§ Assigned task
The answer should be an exact repeat of the stretch of material below from the line containing "delivery date: 2017-05-24 -> 2017-05-23" through the line containing "total: 5157.50 -> 5163.87".

§ Entries shown
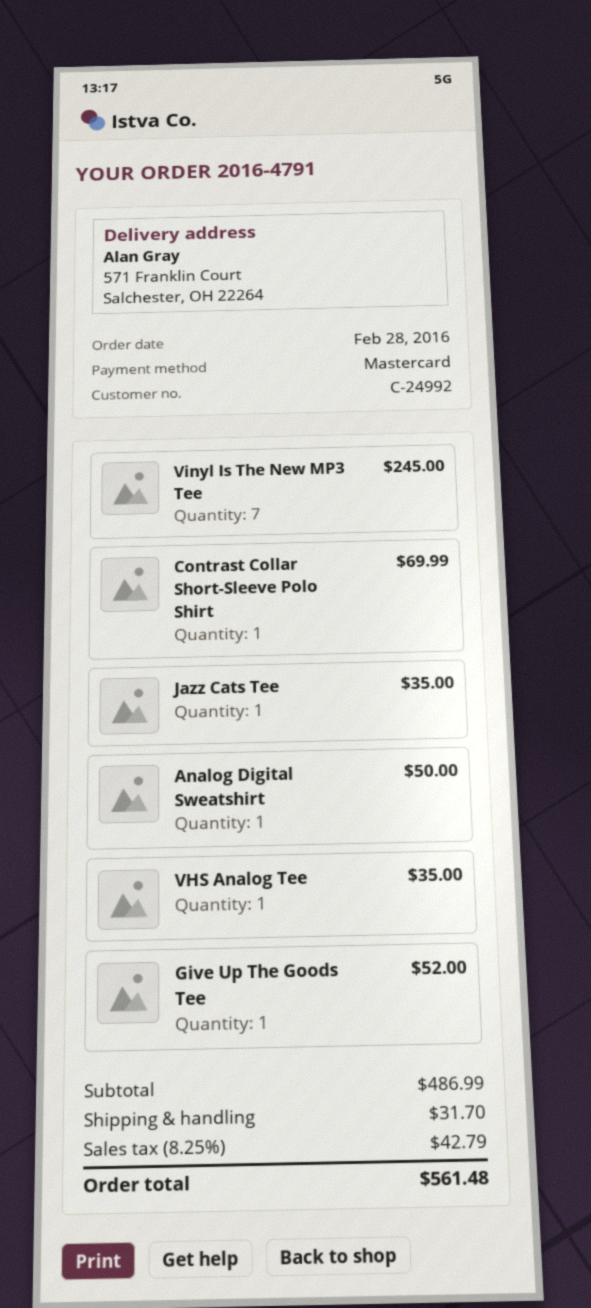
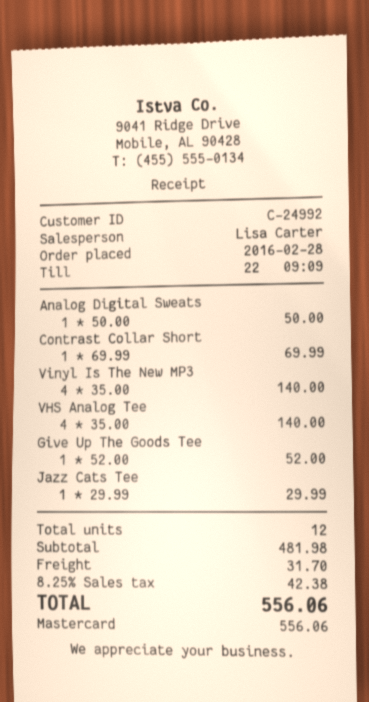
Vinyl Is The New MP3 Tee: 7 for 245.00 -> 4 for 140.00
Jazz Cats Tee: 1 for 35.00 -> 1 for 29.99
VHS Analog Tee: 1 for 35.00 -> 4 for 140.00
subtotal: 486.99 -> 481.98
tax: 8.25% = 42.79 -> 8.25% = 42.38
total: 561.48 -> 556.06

==

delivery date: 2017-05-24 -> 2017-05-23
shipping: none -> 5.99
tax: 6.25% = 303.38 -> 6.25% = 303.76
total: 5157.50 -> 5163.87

§ Task answer
delivery date: 2017-05-24 -> 2017-05-23
shipping: none -> 5.99
tax: 6.25% = 303.38 -> 6.25% = 303.76
total: 5157.50 -> 5163.87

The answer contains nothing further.